Kadın kapıyı kapatıp önden ilerlerken, arkasından onu takip ettim. Evin büyük salonunda oturan amcam, Sancar, Pusat ve Korel'in bakışları beni bulmuş ve ayağa kalkmışlardı. Korel hızla yanıma gelip bana sarılınca bir an öylece kaldım ama sonra bende kollarımı ona doladım.

"Hoşgeldin kuzen."

Sadece kafamı sallayıp bu sefer Pusat'a baktım.

"Hoşgeldin Gazel."

Ona da başımı sallayıp amcamın yönlendirmesi ile tekli koltuğa oturdum.

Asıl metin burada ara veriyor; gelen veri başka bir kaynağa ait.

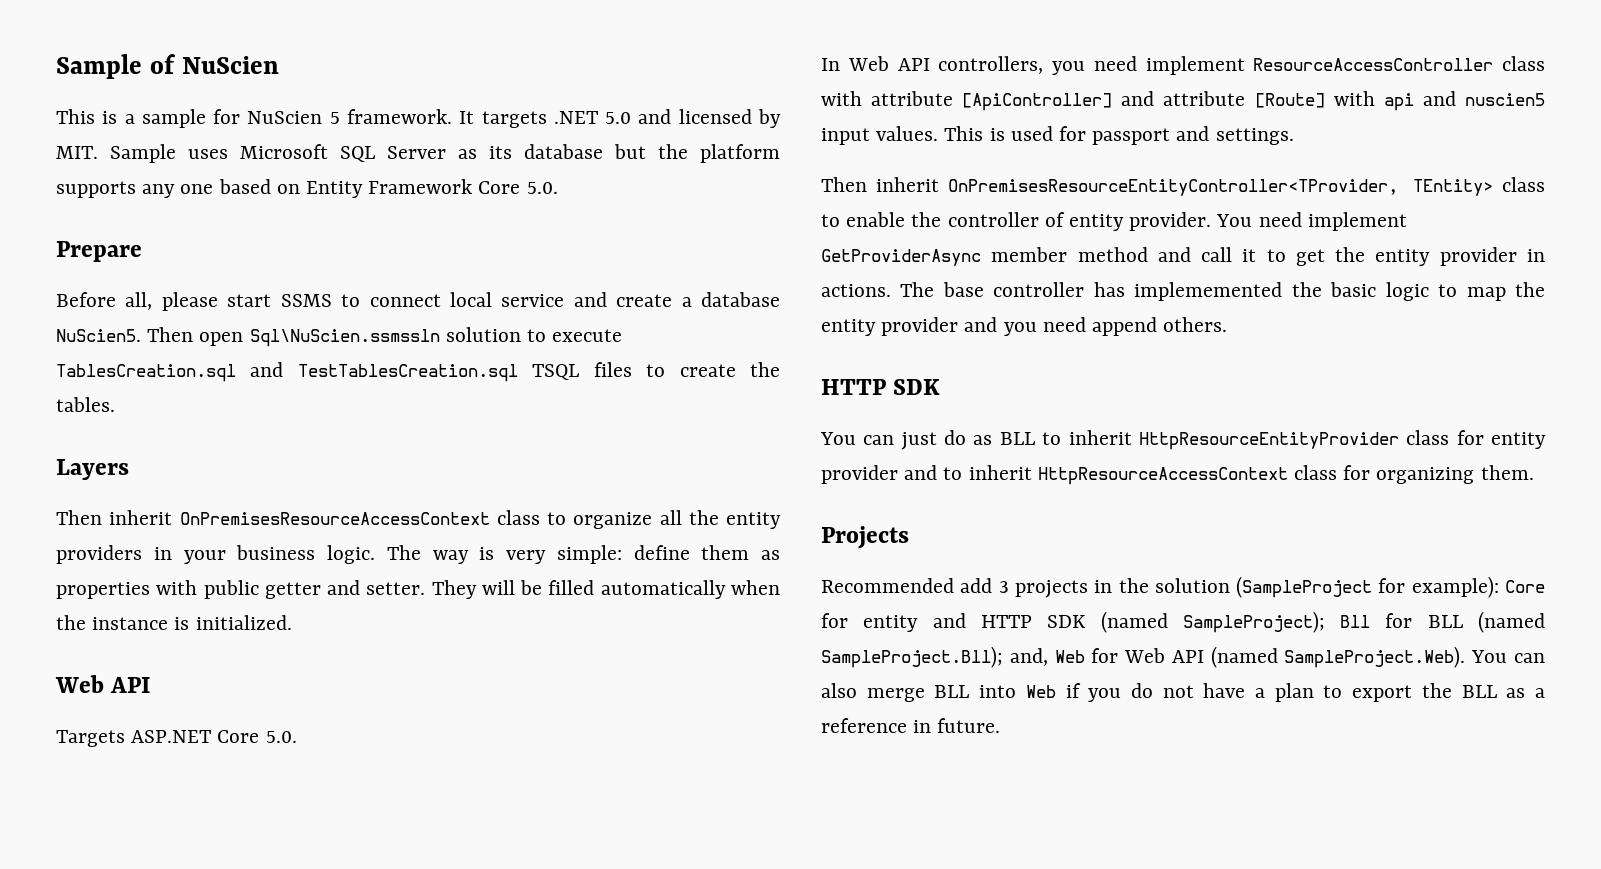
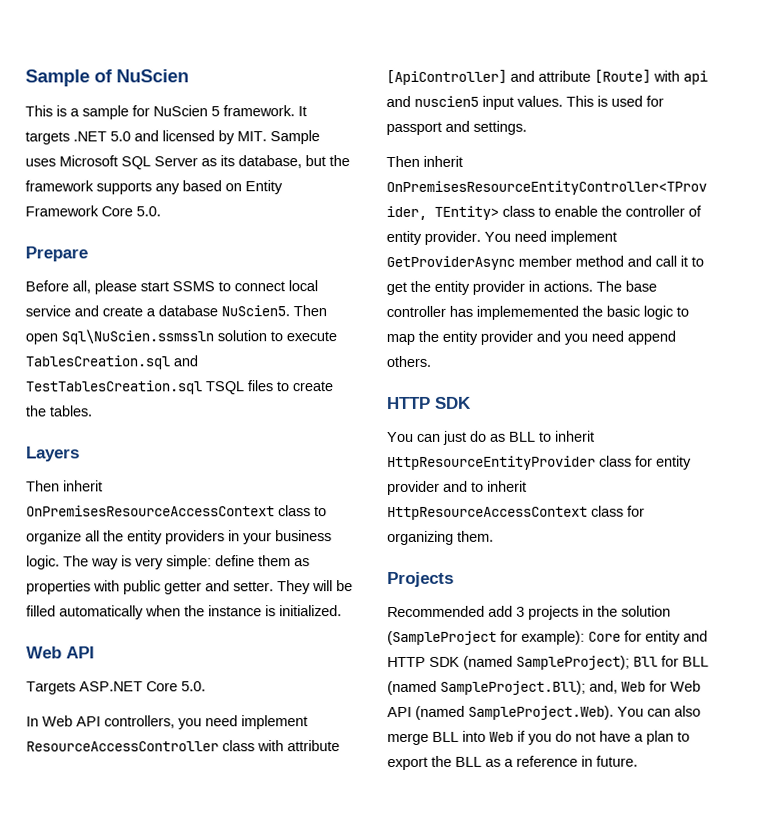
- It targets .NET 5.0 and licensed by MIT. Sample uses Microsoft SQL Server as its database but the platform supports any one based on Entity Framework Core 5.0.
+ It targets .NET 5.0 and licensed by MIT. Sample uses Microsoft SQL Server as its database, but the framework supports any based on Entity Framework Core 5.0.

Korel, Pusat büyük koltuğa yayılarak oturmuşlardı. Sancar, ikili koltukta tek başına otururken, amcam ve ben tekli koltuklarda oturuyorduk. Hepimiz birbirimize bakarken ben Sancar hariç her yere bakıyordum.

"Ee kızım nasılsın, biraz daha iyi misin?"

"Iyiyim. Sen?"

Amcam tebessüm etmekle yetinmiş ve yanımızdaki kadına dönmüş ve kendisine kahve yapmasını istemişti. Kadın hızla mutfağa gidince Korel gülerek bana baktı.

"Ee kuzen bu kutsal gelişini neye borçluyuz söylesene?"

Amcam kaşlarını çatıp hızla oğluna döndü.

"O ne biçim laf öyle Korel, burası onun da evi tabii ki gelecek. "

Amcamın Korel'e kızmasına engel olarak lafa ortadan daldım.

"Amca eğer iznin olursa birkaç gün sizinle kalmak istiyorum."

Amcamın ve diğerlerinin şaşırdığını görürken amcam boğazını temizleyip bana döndü.

"Bir sıkıntı yok ya kızım?"

Kafamı iki yana sallarken, oturduğum yerde dikleşip bacağımı diğer bacağımın üzerine attım.

"Hayır, bir sıkıntı yok. Giray'ın evine misafir geldi bende bir süreliğine yanınıza gelmek istedim."

"Ne yani sen onun evinde mi kalıyorsun?"

Pusat'ın birden yükselen sesine karşı kaşlarımı çatarak ona döndüm.

"Kalacak yerim yok. Otellerde kalamıyorum malum nedenden dolayı. Hastaneden çıktığımdan  beridir Giray'da kalıyorum."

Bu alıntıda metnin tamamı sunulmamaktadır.